In summary, it should be emphasized that in simulation models for the study of mandibular prosthesis load-bearing capacity, the most important criteria are the method of model support and muscle activity. In our research, the assumption of perfect fusion had a secondary impact on the result. There is general agreement that the decisive factor in load-bearing studies is the maximum muscular effort that generates the maximum bite force. However, our studies, in comparison with others, indicate that this is not the only criterion. According to the fundamentals of mechanics, it is known that internal forces (bending moments, torsion, and shear) depend on the compliance of the supports. Various approaches to mandibular support during the load-bearing capacity studies of mandibular prostheses can be distinguished. The first approach involves neglecting the active forces of the muscles, and instead of generating reactions in the joint, the condylar head is directly loaded with an active force until the implant fractures, with the mandible rigidly fixed in an arbitrarily chosen cross-section. This approach is suitable for comparing load-bearing capacities between solutions but overestimates the load because the mandible is not a cantilever support rigidly fixed on one side. The second approach involves obtaining bending through active forces on the mandibular frame supported on the tooth and in the joints. Disabling the support in the joint on the occlusal side increases the bending of the mandible. This is due to the condyle bending in the joint without support, causing the muscle forces on that side to generate a greater moment relative to the support on the tooth, which, as the only support on that side, is forced to take on the load.

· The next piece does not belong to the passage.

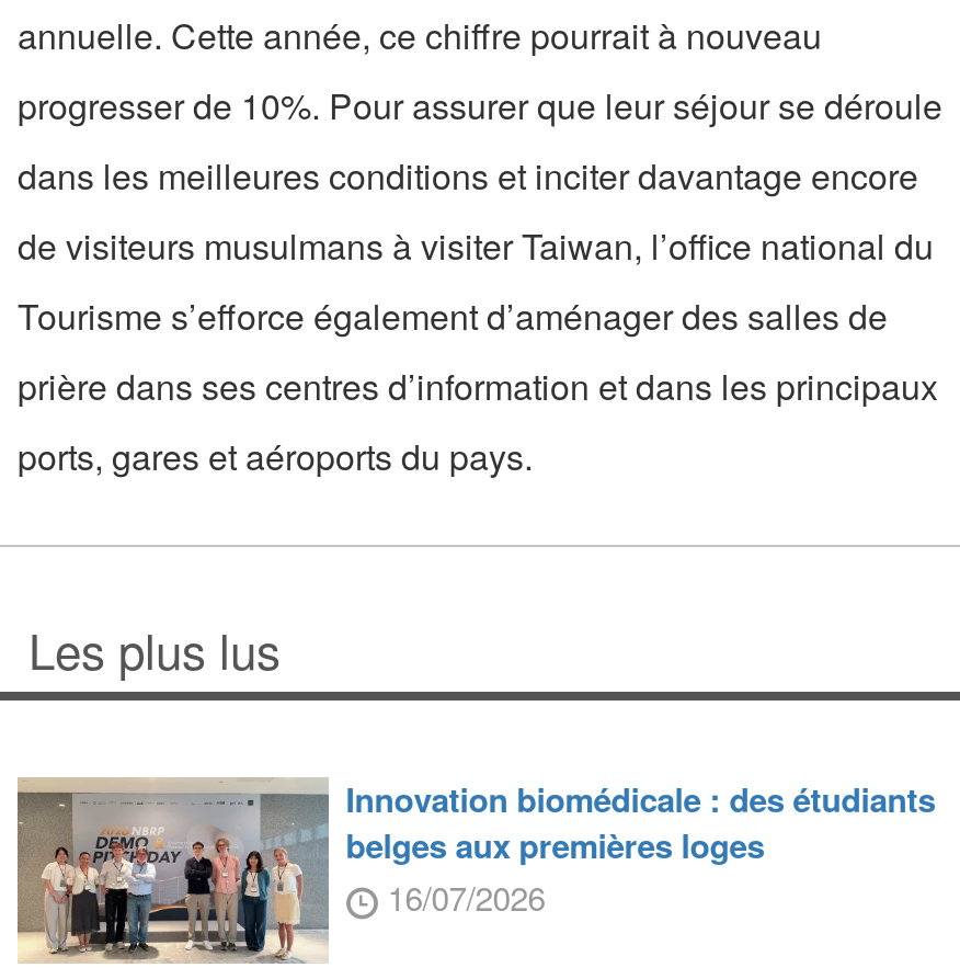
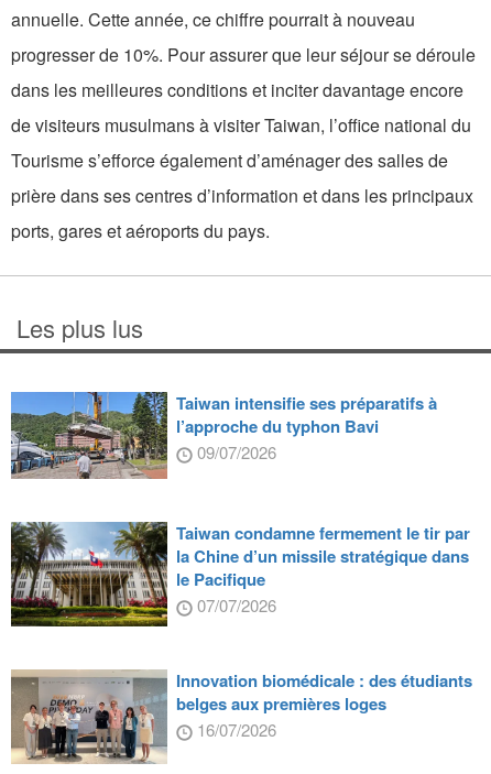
none -> [10,391,470,617] [image] | Taiwan intensifie ses préparatifs à | l’approche du typhon Bavi | 09/07/2026 | Taiwan condamne fermement le tir par | la Chine d’un missile stratégique dans | le Pacifique | 07/07/2026
none -> [10,521,168,626] [image]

The presented methodology for numerical preclinical verification of mandibular implant load capacity, while enabling safer implant design, has limitations arising from model simplifications. The model does not replicate the actual condyle mobility in the joint on the occlusal side upon mandibular opening and condyle movement depending on food thickness. We encountered significant computational costs with models incorporating contact with joint sliding and have not yet achieved convergence in nonlinear analysis. We present our study at this stage to highlight the risk of underestimating implant load capacity in commonly adopted computational schemes with symmetrical joint support. We arbitrarily assumed muscle efficiency to generate comparable occlusal forces, allowing for relative comparisons and evaluations of tested solutions [
6]. Modeling methods for muscle forces based on optimizing minimal muscle effort or joint reactions and their implementation in strength analysis are also a future development pathway.